I have a Hermitian 4x4 matrix $H$ which has 2 positive and 2 negative eigenvalues with orthogonal eigenvectors. Let $P$ be the projector to the 2-plane given by the two eigenvectors with positive eigenvalues. I wish to find the restriction to positive eigenvalues $H'$, which I define as $$ H'=PHP=HP=PH $$ The matrix $H'$ is then equal to $H$ on positive eigenvectors and to $0$ on the negative eigenvectors.
I wish to study the behaviour of $H'$ (or $P$) as $H$ varies. The definition that I gave above is fine when the two positive eigenvectors are non-degenerate. But if I am studying $H'$ near $H_0$, where the positive eigenvectors of $H_0$ are degenerate, there is a singularity of the eigenvectors, i.e. the eigenvectors components are not continuous with respect to continuous variations of $H$ around $H_0$. But $P$ and $H'$ themselves are not singular around this point, the singularity is only an artefact of the way that I am computing it (via first computing the singular eigenvectors, which I forget about later).
Is there a better way to define or compute the $H'$ or $P$, without resorting to the eigenvectors?
Example: In 2 dimensions, if $$ H=a_0+\vec{a}\cdot \vec{\sigma} \,, $$ where $\vec{\sigma}$ is the 3-vector of the Pauli matrices, and $a_0$ is a number implicitly multiplied by the unit matrix. The $a_0$ and $\vec{a}$ are linear in the components of $H$ and can be computed easily by traces: $a_0=\text{Tr} H$ and $\vec{a}=\text{Tr} H\vec{\sigma}$. Then I can write $$ P=1+\frac{\vec{a}}{|\vec{a}|}\cdot \vec{\sigma} \,, \qquad H'=\frac{a_0+|\vec{a}|}{2} \left(1+\frac{\vec{a}}{|\vec{a}|}\cdot \vec{\sigma}\right) $$ which is continuous for the cases for which we define $P$ and $H'$, i.e. for $|\vec{a}|>|a_0|$, so the matrix is semi-definite. Of course in 2 dimensions, there is no degeneracy and the eigenvectors are also continuous, but this is an example of a solution which would be satisfactory, if it could be generalized to 4x4 matrices.
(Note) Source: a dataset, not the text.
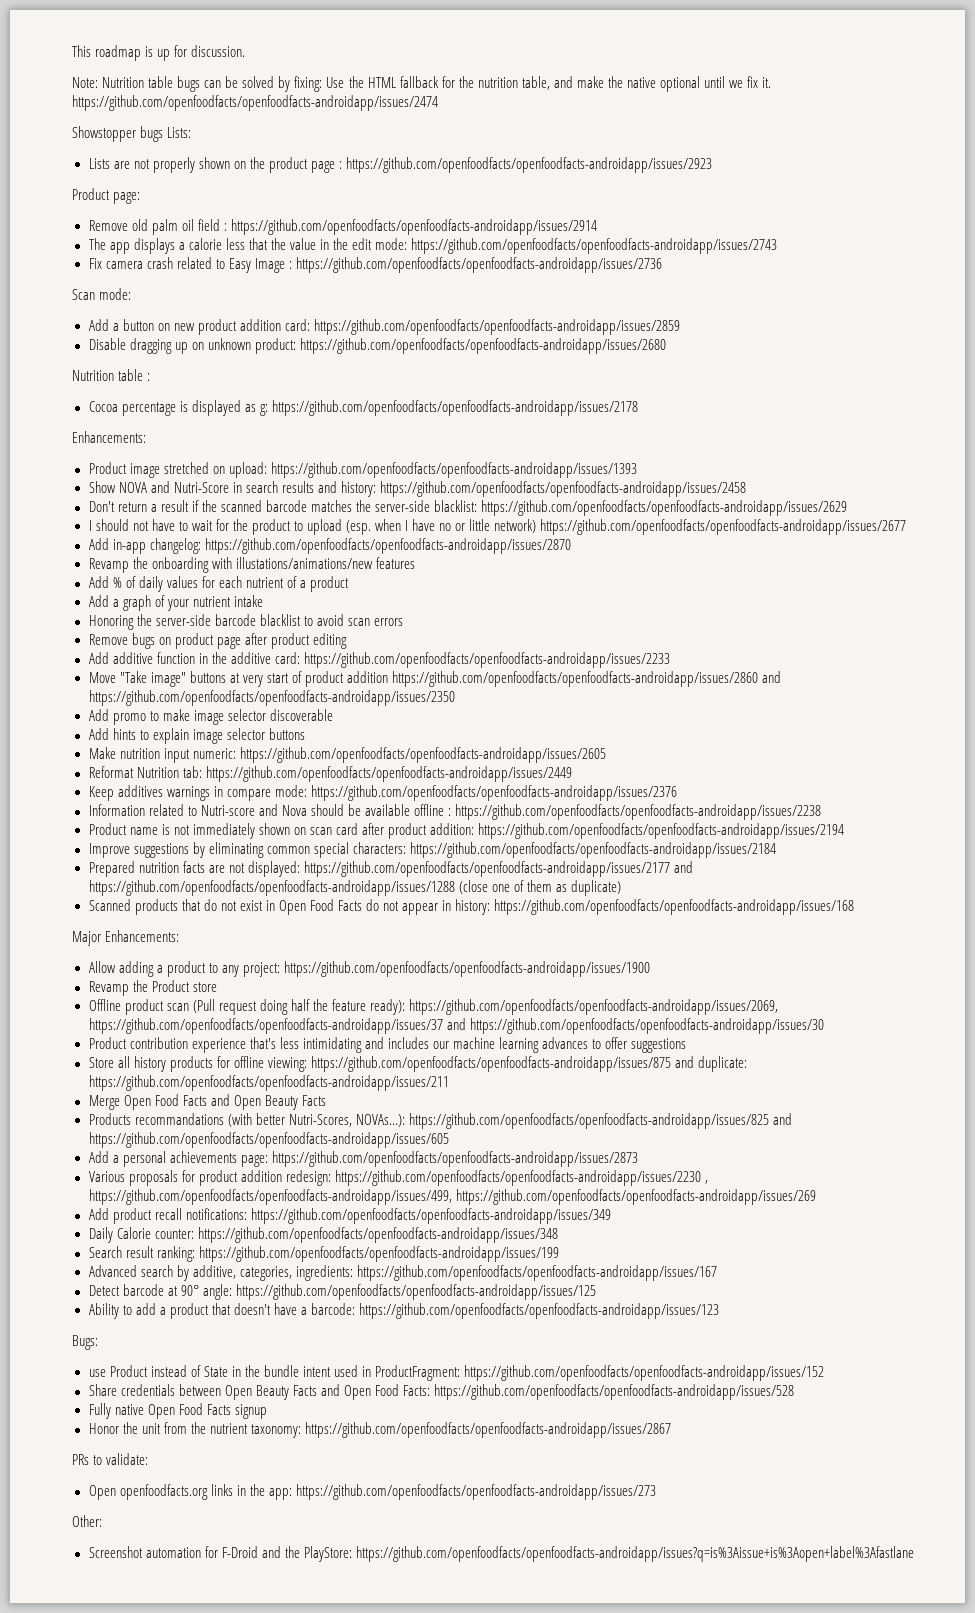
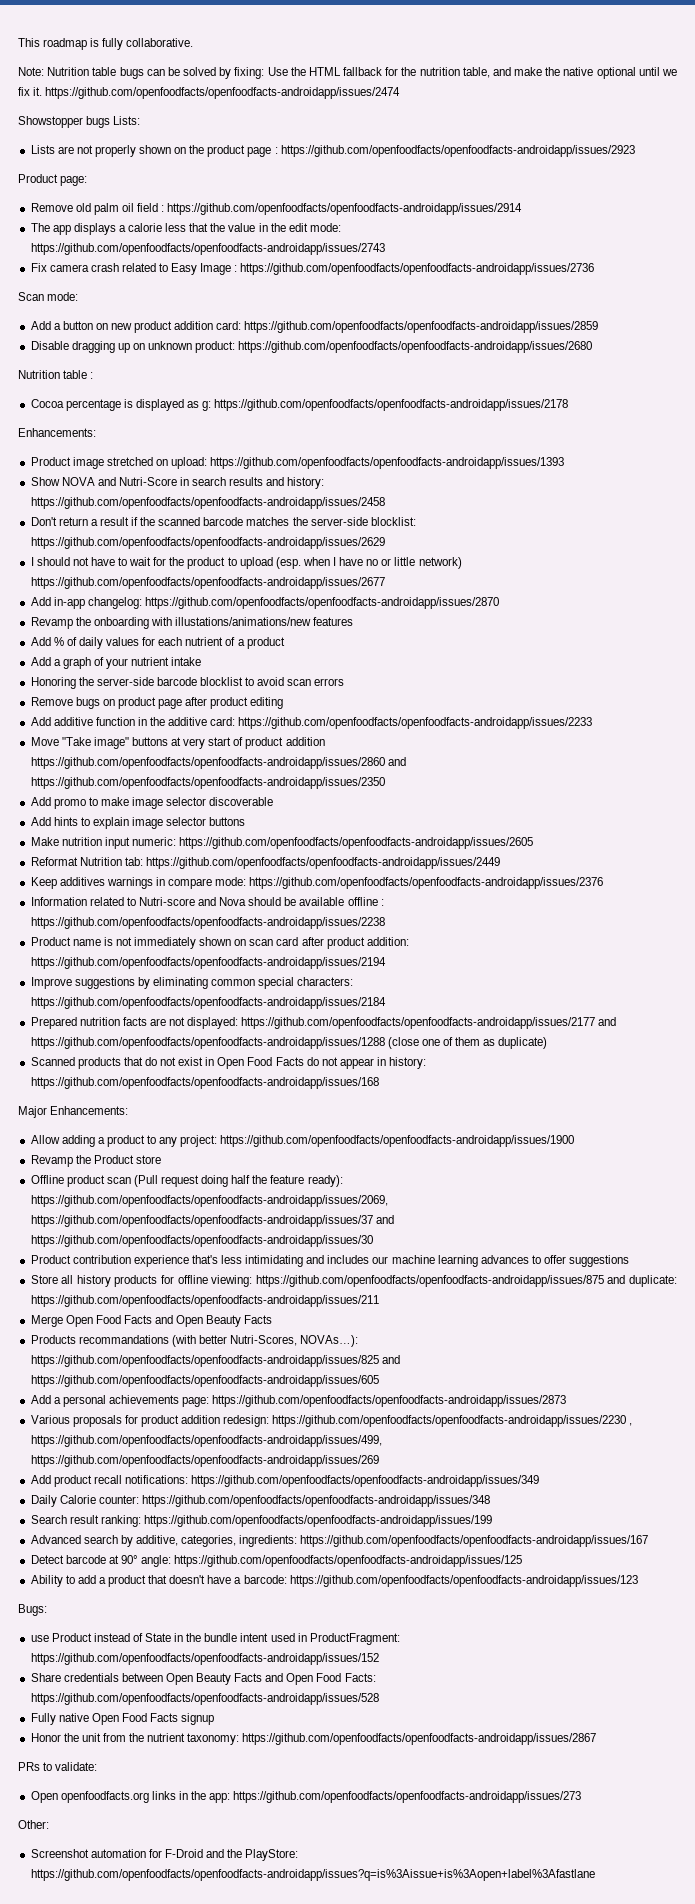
[157,45,246,61] up for discussion. -> [102,38,194,50] fully collaborative.
[434,500,478,512] blacklist: -> [370,517,416,526] blocklist:
[259,614,301,626] blacklist -> [200,677,244,686] blocklist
A satisfactory solution would also be computing the $P$ or $H'$ to first order in the variations of the elements of $H$ around the degenerate $H_0$.
I am actually interested in the case where $H$ is not necessarily Hermitian, the eigenvalues are 2 with positive real part and 2 with negative real part, and the eigenvectors need not be perpendicular. But this is an easier problem which I also can't solve, so I think it is better to start here.
Maybe this problem has already been solved, but I have no idea where to look. I will be grateful for all answers or pointing me in the right direction.